While the technical side of this was interesting (they were using computer adaptive testing for instance), the most interesting bit of the talk had nothing to do with technology at all. It had to do with how the test was used, presented used and regulated.

In England, high stakes tests are a very big deal. The main reason is that they are always is that they are inevitable translated into rankings and funding consequences, leading to teachers and school becoming completely obsessed with assessments, drilling students until they are green in the face in the idle expectation it might raise the school a place or 2 in the oh so important regional league tables. It is this abomination that I think the Danish have elegantly addressed (apparently with the English system as the example of what they wanted to avoid at all costs, and understandably so!)
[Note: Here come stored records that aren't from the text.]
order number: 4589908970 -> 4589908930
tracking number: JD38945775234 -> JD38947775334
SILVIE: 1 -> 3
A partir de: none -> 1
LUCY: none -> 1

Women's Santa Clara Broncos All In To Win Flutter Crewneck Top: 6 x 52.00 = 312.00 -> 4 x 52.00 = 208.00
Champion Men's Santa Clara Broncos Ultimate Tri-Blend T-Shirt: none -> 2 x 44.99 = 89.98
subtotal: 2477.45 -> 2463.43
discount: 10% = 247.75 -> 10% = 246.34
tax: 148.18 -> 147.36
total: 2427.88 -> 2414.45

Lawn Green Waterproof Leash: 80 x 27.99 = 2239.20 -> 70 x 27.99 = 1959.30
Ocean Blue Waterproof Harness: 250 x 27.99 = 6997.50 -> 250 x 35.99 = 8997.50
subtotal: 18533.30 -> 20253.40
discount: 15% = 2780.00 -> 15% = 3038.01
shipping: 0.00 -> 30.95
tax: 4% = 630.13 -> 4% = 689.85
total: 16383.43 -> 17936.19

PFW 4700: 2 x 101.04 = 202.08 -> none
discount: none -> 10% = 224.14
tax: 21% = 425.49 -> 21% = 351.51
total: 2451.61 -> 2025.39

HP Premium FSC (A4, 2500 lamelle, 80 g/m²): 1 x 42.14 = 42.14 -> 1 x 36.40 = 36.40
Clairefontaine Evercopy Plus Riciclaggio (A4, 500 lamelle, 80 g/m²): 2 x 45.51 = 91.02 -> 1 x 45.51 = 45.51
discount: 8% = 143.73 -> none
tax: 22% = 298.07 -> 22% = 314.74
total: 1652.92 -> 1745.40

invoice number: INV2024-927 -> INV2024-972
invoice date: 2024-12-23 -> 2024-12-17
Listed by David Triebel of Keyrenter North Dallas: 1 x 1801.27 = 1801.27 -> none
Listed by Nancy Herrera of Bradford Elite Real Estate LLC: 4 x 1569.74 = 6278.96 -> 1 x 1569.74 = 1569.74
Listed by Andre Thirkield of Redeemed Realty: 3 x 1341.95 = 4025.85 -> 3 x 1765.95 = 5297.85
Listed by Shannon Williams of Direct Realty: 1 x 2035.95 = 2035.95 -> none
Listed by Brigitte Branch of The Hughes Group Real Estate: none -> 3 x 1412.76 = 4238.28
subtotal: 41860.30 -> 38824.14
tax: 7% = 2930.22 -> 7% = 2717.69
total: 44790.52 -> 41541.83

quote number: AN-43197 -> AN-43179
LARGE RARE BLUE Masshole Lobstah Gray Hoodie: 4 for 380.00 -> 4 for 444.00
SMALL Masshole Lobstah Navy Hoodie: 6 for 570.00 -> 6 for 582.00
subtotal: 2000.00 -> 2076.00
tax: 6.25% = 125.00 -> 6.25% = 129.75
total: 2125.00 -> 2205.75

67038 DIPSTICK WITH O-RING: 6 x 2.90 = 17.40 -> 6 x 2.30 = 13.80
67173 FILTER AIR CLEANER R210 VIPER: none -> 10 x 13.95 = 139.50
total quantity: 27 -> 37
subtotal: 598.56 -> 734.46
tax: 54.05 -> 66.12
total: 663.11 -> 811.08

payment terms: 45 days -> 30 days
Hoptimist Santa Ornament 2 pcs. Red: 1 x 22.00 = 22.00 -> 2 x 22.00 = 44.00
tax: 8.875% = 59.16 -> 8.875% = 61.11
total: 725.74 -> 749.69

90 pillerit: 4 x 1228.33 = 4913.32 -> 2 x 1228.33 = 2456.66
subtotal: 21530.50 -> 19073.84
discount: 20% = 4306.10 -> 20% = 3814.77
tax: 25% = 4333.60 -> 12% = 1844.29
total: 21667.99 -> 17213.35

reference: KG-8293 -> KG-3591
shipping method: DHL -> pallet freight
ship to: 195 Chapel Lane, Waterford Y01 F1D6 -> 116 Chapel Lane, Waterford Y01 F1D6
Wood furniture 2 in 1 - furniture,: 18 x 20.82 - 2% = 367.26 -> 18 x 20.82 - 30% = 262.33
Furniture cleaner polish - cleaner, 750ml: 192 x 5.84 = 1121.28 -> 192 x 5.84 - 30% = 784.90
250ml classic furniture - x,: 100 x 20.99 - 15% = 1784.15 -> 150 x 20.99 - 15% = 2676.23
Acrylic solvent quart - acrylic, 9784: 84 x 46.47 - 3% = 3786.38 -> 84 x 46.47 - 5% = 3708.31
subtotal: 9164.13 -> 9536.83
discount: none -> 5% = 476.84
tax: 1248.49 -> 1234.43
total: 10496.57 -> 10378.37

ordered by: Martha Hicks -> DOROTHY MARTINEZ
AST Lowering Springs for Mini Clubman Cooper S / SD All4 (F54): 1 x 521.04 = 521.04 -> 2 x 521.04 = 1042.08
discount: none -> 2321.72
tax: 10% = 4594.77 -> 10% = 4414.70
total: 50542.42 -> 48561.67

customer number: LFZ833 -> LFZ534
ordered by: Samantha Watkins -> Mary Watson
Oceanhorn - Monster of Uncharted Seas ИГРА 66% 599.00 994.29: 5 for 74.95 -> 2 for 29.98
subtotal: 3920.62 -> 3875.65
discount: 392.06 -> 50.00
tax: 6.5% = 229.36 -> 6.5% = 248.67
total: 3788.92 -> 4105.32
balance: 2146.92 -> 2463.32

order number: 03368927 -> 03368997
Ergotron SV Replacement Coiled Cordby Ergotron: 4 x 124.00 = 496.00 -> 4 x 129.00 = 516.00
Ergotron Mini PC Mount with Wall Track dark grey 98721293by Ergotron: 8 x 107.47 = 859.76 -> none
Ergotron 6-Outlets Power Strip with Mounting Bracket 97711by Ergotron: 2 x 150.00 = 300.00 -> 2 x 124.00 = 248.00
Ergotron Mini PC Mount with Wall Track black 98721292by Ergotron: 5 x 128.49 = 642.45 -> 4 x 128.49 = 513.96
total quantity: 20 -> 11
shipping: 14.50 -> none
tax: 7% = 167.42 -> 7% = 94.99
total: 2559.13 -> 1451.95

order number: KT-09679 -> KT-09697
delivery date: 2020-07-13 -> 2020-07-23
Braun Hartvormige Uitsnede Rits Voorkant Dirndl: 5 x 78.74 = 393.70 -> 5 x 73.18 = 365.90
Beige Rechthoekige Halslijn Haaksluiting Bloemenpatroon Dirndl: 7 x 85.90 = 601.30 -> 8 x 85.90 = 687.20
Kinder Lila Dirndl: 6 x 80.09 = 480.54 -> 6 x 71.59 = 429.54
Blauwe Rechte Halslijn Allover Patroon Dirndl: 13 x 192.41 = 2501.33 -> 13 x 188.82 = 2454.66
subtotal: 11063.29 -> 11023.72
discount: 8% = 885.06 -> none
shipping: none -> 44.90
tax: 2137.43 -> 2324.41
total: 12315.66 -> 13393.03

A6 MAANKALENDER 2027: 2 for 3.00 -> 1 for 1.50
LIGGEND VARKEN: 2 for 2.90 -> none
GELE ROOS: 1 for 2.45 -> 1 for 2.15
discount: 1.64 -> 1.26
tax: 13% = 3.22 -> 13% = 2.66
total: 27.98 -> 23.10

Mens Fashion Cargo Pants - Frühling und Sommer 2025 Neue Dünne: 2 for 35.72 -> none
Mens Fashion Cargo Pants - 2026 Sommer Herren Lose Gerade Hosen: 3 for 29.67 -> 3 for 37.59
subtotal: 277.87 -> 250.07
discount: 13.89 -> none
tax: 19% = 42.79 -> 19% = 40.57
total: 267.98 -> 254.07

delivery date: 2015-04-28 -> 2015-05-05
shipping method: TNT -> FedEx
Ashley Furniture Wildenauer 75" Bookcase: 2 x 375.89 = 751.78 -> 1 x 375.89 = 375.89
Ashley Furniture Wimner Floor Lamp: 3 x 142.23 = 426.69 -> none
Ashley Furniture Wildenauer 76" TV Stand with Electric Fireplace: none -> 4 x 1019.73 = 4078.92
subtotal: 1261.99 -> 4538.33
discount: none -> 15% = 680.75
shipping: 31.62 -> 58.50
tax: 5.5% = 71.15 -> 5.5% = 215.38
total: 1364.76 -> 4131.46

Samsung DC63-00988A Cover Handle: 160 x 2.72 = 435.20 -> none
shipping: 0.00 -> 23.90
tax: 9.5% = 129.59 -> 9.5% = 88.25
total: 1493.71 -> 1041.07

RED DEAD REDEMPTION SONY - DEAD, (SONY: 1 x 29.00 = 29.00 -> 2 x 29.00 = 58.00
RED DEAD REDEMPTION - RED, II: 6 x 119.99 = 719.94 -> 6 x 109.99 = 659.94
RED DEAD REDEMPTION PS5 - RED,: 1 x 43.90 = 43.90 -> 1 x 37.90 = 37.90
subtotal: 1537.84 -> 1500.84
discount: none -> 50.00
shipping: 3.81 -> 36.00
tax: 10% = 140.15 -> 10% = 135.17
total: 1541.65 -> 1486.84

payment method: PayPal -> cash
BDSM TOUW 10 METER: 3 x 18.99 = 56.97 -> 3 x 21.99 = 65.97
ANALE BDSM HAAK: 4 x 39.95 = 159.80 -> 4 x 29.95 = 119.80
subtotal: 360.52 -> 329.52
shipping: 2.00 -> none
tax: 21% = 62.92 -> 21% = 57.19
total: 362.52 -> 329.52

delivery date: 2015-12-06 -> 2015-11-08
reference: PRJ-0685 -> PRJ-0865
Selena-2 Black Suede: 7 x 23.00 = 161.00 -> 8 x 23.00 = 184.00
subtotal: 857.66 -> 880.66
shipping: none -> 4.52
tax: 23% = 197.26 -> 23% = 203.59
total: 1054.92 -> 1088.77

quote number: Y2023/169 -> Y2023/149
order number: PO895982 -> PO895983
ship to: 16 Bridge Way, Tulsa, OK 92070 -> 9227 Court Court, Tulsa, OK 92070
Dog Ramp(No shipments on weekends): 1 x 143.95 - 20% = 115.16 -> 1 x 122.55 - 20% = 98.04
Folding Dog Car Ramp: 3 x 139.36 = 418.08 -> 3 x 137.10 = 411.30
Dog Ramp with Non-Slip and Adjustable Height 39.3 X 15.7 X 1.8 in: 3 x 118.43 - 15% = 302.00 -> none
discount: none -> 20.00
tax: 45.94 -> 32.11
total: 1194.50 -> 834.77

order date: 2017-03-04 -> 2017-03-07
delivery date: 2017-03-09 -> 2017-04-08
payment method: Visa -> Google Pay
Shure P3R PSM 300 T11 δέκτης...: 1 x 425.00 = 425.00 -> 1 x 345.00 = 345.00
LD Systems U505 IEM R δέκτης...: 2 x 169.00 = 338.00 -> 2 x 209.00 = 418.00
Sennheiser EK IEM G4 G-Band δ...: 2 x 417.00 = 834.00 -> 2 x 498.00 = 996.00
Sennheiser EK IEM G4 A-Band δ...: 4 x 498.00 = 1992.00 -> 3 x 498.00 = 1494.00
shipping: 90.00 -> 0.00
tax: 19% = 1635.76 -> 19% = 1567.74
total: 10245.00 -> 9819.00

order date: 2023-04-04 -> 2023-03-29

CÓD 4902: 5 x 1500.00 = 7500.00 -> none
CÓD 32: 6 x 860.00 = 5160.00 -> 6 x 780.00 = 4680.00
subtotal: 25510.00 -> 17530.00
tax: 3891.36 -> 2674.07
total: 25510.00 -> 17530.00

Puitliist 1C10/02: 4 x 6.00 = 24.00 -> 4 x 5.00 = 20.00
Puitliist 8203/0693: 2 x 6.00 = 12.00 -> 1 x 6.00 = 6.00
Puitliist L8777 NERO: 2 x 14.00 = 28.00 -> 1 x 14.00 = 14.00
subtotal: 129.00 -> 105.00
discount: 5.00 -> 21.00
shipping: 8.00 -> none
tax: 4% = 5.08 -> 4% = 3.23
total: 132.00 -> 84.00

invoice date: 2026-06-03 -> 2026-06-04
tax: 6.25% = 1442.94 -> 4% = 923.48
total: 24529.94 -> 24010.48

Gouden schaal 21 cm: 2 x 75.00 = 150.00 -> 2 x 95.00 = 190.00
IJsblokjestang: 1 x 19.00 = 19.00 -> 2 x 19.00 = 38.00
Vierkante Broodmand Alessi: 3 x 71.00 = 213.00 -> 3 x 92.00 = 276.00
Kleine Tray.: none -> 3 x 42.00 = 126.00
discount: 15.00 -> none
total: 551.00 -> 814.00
The publication of the results of these national benchmarks is strictly regulated. The national average is published and used for policy purposes, but no regional or individual result is public. Teachers can review all results of all their students, and even responses to individual questions, but are forbidden to communicate these results other then to the student and their parents (and this communication is not in the form of a grade, but of a textual report with feedback). Students have to be given their result by a qualified teacher that discusses the results and provides relevant feedback on the performance.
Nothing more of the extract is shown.